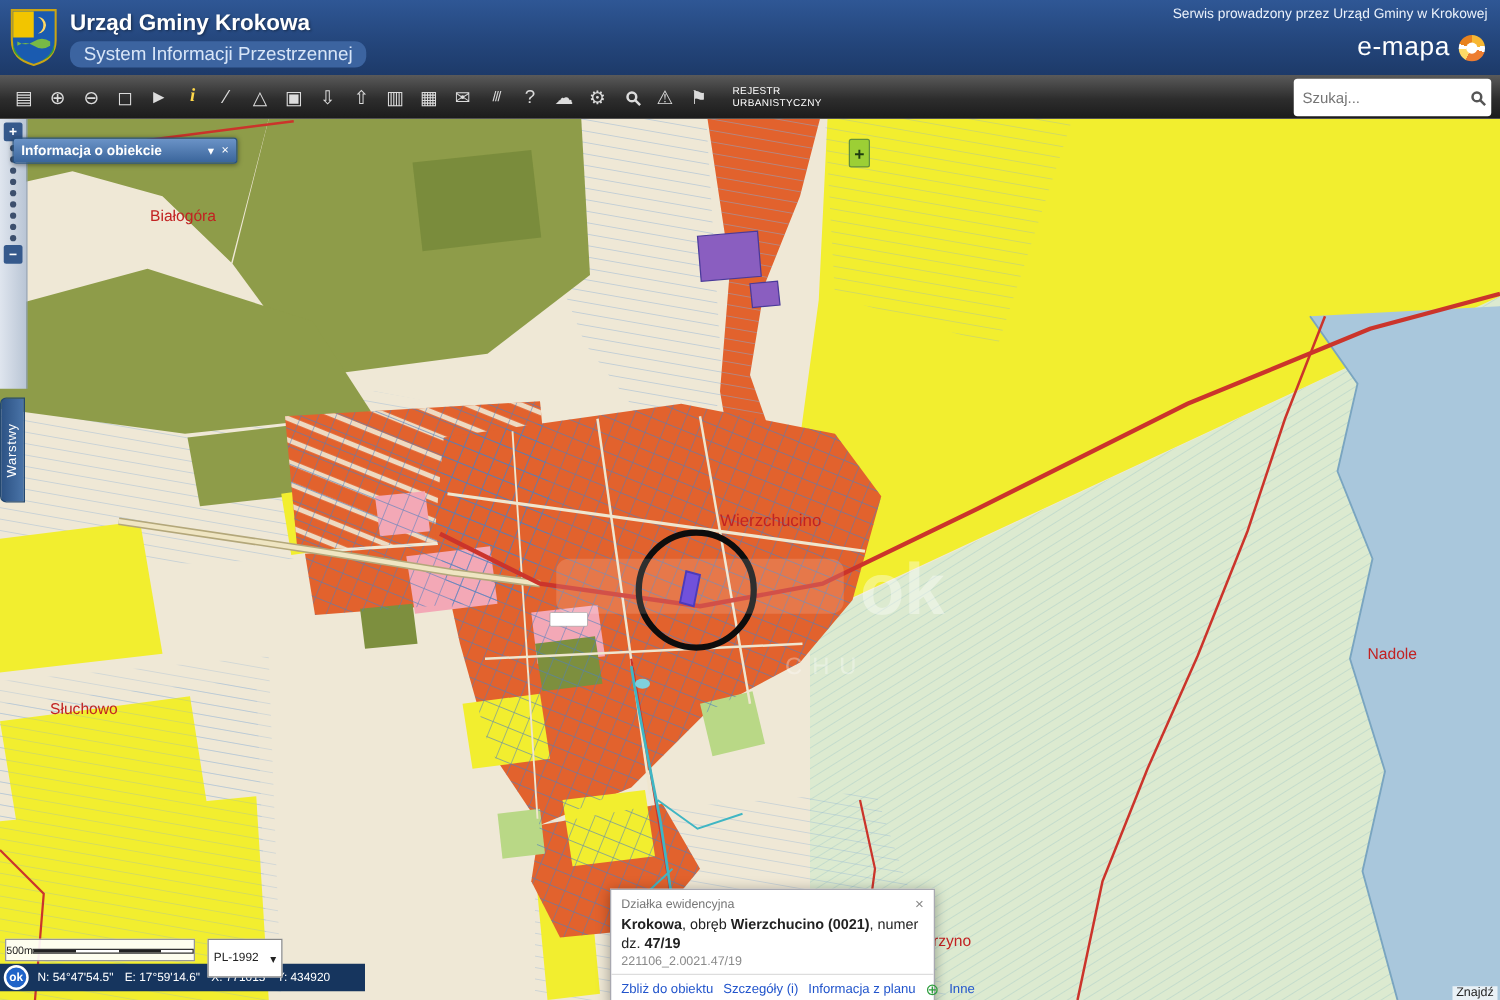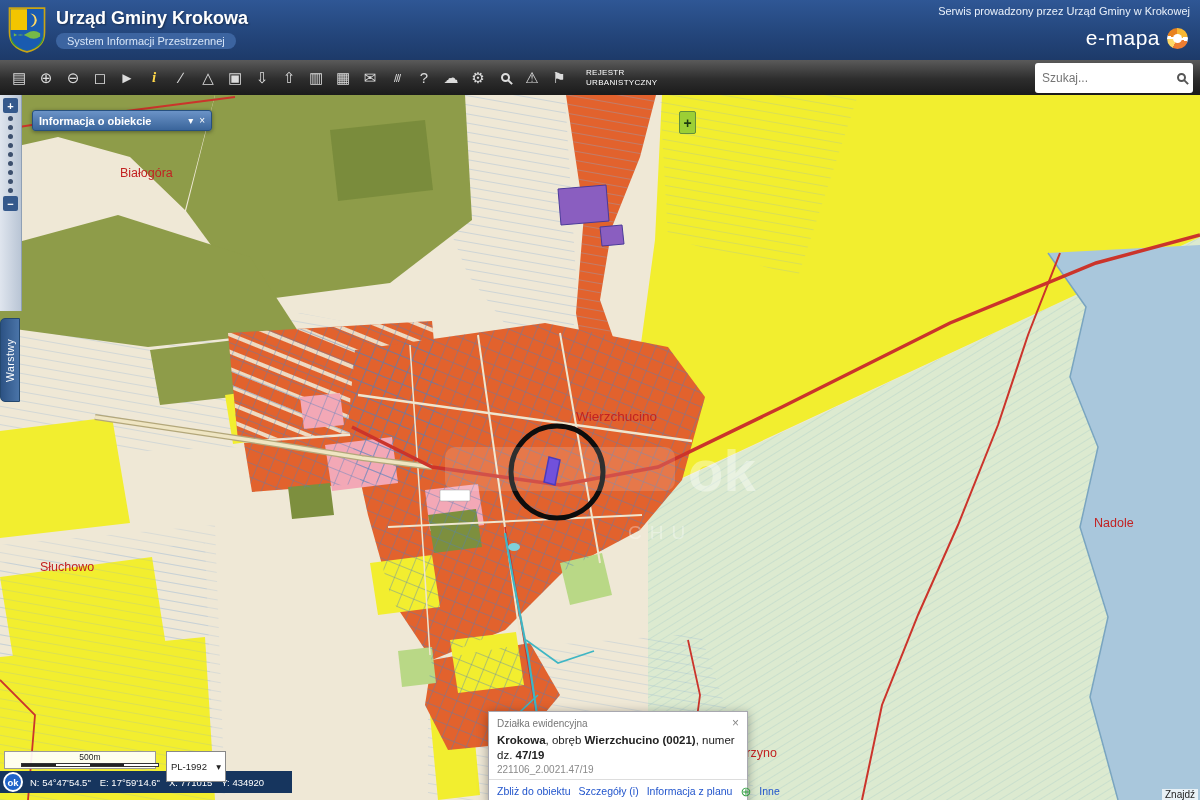--- a/index.html
+++ b/index.html
@@ -7,21 +7,21 @@
     font-family:"Liberation Sans", sans-serif; background:#fff; }
   #app { position:relative; width:1200px; height:800px; }
 
   
   .header { position:absolute; top:0; left:0; width:1200px; height:60px;
     background:linear-gradient(180deg,#2f5795 0%,#24467c 55%,#1d3a69 100%);
     color:#fff; z-index:30; }
   .crest { position:absolute; left:8px; top:7px; width:38px; height:46px; }
   .h-title { position:absolute; left:56px; top:8px; font-size:18px; font-weight:bold;
     text-shadow:1px 1px 2px rgba(0,0,0,.4); }
-  .h-sub { position:absolute; left:56px; top:33px; font-size:11px; color:#d8e6f8;
+  .h-sub { position:absolute; left:56px; top:33px; font-size:15px; color:#d8e6f8;
     background:#3c64a0; border-radius:9px; padding:2px 11px; }
   .h-note { position:absolute; right:10px; top:5px; font-size:11px; color:#eaf1fb; }
   .h-brand { position:absolute; right:12px; top:26px; display:flex; align-items:center; gap:7px; }
   .h-brand .txt { font-size:21px; color:#fff; letter-spacing:.5px; }
   .logo { width:21px; height:21px; border-radius:50%; position:relative;
     background:conic-gradient(#f7b733 0 22%, #ffffff 22% 30%, #ed7d31 30% 58%,
       #ffd966 58% 74%, #ffffff 74% 80%, #e8821e 80% 100%); }
   .logo::after { content:""; position:absolute; left:6px; top:6px; width:9px; height:9px;
     border-radius:50%; background:#fff; }
 
@@ -60,32 +60,32 @@
   .warstwy-tab { position:absolute; left:0; top:223px; width:20px; height:84px;
     background:linear-gradient(90deg,#4a74a8,#2c5284); color:#fff; border-radius:0 5px 5px 0;
     writing-mode:vertical-rl; transform:rotate(180deg); font-size:10.5px; letter-spacing:.5px;
     display:flex; align-items:center; justify-content:center; cursor:pointer; z-index:20;
     border:1px solid #24486f; }
 
   
   .info-panel { position:absolute; left:10px; top:15px; width:180px; height:21px;
     background:linear-gradient(180deg,#6b93c7,#3a659b); border:1px solid #27507e;
     border-radius:3px; display:flex; align-items:center; padding:0 6px; gap:6px;
-    color:#fff; z-index:20; box-shadow:0 1px 4px rgba(0,0,0,.4);margin-left:22px; }
+    color:#fff; z-index:20; box-shadow:0 1px 4px rgba(0,0,0,.4); }
   .info-panel .lbl { flex:1; font-size:11px; font-weight:bold; }
   .info-panel .ic { font-size:10px; cursor:pointer; }
 
   .plus-btn { position:absolute; left:679px; top:16px; width:17px; height:23px;
     background:#9ccf35; border:1px solid #63903a; color:#1c3b10; font-size:14px; font-weight:bold;
     display:flex; align-items:center; justify-content:center; border-radius:2px; z-index:15; cursor:pointer; }
 
   
   .scalebar { position:absolute; left:4px; top:656px; width:152px; height:18px;
-    background:rgba(255,255,255,.92); border:1px solid #999; display:flex; flex-direction:column;
-    align-items:center; justify-content:center; z-index:20;padding-left:20px; }
+    background:rgba(255,255,255,.92); border:1px solid #999; display:flex; flex-direction:row;
+    align-items:center; justify-content:center; z-index:20; }
   .scalebar .t { font-size:8.5px; color:#222; line-height:1; }
   .scalebar .bar { width:138px; height:4px; border:1px solid #333; margin-top:1px;
     background:repeating-linear-gradient(90deg,#222 0 34px,#fff 34px 68px); }
   .crs { position:absolute; left:166px; top:656px; width:60px; height:31px; background:#fff;
     border:1px solid #888; display:flex; align-items:center; justify-content:space-between;
     padding:0 4px; font-size:9.5px; color:#222; z-index:20; cursor:pointer; }
   .coordbar { position:absolute; left:0; top:676px; width:292px; height:22px; background:#16355e;
     color:#fff; font-size:9.5px; display:flex; align-items:center; gap:9px; padding-left:30px;
     z-index:19; white-space:nowrap; }
   .ok-badge { position:absolute; left:3px; top:677px; width:20px; height:20px; border-radius:50%;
....................
◆ Assignment: Give the records back exactly, with no pictures.

◆ Expected output:
--- a/index.html
+++ b/index.html
@@ -7,21 +7,21 @@
     font-family:"Liberation Sans", sans-serif; background:#fff; }
   #app { position:relative; width:1200px; height:800px; }
 
   
   .header { position:absolute; top:0; left:0; width:1200px; height:60px;
     background:linear-gradient(180deg,#2f5795 0%,#24467c 55%,#1d3a69 100%);
     color:#fff; z-index:30; }
   .crest { position:absolute; left:8px; top:7px; width:38px; height:46px; }
   .h-title { position:absolute; left:56px; top:8px; font-size:18px; font-weight:bold;
     text-shadow:1px 1px 2px rgba(0,0,0,.4); }
-  .h-sub { position:absolute; left:56px; top:33px; font-size:11px; color:#d8e6f8;
+  .h-sub { position:absolute; left:56px; top:33px; font-size:15px; color:#d8e6f8;
     background:#3c64a0; border-radius:9px; padding:2px 11px; }
   .h-note { position:absolute; right:10px; top:5px; font-size:11px; color:#eaf1fb; }
   .h-brand { position:absolute; right:12px; top:26px; display:flex; align-items:center; gap:7px; }
   .h-brand .txt { font-size:21px; color:#fff; letter-spacing:.5px; }
   .logo { width:21px; height:21px; border-radius:50%; position:relative;
     background:conic-gradient(#f7b733 0 22%, #ffffff 22% 30%, #ed7d31 30% 58%,
       #ffd966 58% 74%, #ffffff 74% 80%, #e8821e 80% 100%); }
   .logo::after { content:""; position:absolute; left:6px; top:6px; width:9px; height:9px;
     border-radius:50%; background:#fff; }
 
@@ -60,32 +60,32 @@
   .warstwy-tab { position:absolute; left:0; top:223px; width:20px; height:84px;
     background:linear-gradient(90deg,#4a74a8,#2c5284); color:#fff; border-radius:0 5px 5px 0;
     writing-mode:vertical-rl; transform:rotate(180deg); font-size:10.5px; letter-spacing:.5px;
     display:flex; align-items:center; justify-content:center; cursor:pointer; z-index:20;
     border:1px solid #24486f; }
 
   
   .info-panel { position:absolute; left:10px; top:15px; width:180px; height:21px;
     background:linear-gradient(180deg,#6b93c7,#3a659b); border:1px solid #27507e;
     border-radius:3px; display:flex; align-items:center; padding:0 6px; gap:6px;
-    color:#fff; z-index:20; box-shadow:0 1px 4px rgba(0,0,0,.4);margin-left:22px; }
+    color:#fff; z-index:20; box-shadow:0 1px 4px rgba(0,0,0,.4); }
   .info-panel .lbl { flex:1; font-size:11px; font-weight:bold; }
   .info-panel .ic { font-size:10px; cursor:pointer; }
 
   .plus-btn { position:absolute; left:679px; top:16px; width:17px; height:23px;
     background:#9ccf35; border:1px solid #63903a; color:#1c3b10; font-size:14px; font-weight:bold;
     display:flex; align-items:center; justify-content:center; border-radius:2px; z-index:15; cursor:pointer; }
 
   
   .scalebar { position:absolute; left:4px; top:656px; width:152px; height:18px;
-    background:rgba(255,255,255,.92); border:1px solid #999; display:flex; flex-direction:column;
-    align-items:center; justify-content:center; z-index:20;padding-left:20px; }
+    background:rgba(255,255,255,.92); border:1px solid #999; display:flex; flex-direction:row;
+    align-items:center; justify-content:center; z-index:20; }
   .scalebar .t { font-size:8.5px; color:#222; line-height:1; }
   .scalebar .bar { width:138px; height:4px; border:1px solid #333; margin-top:1px;
     background:repeating-linear-gradient(90deg,#222 0 34px,#fff 34px 68px); }
   .crs { position:absolute; left:166px; top:656px; width:60px; height:31px; background:#fff;
     border:1px solid #888; display:flex; align-items:center; justify-content:space-between;
     padding:0 4px; font-size:9.5px; color:#222; z-index:20; cursor:pointer; }
   .coordbar { position:absolute; left:0; top:676px; width:292px; height:22px; background:#16355e;
     color:#fff; font-size:9.5px; display:flex; align-items:center; gap:9px; padding-left:30px;
     z-index:19; white-space:nowrap; }
   .ok-badge { position:absolute; left:3px; top:677px; width:20px; height:20px; border-radius:50%;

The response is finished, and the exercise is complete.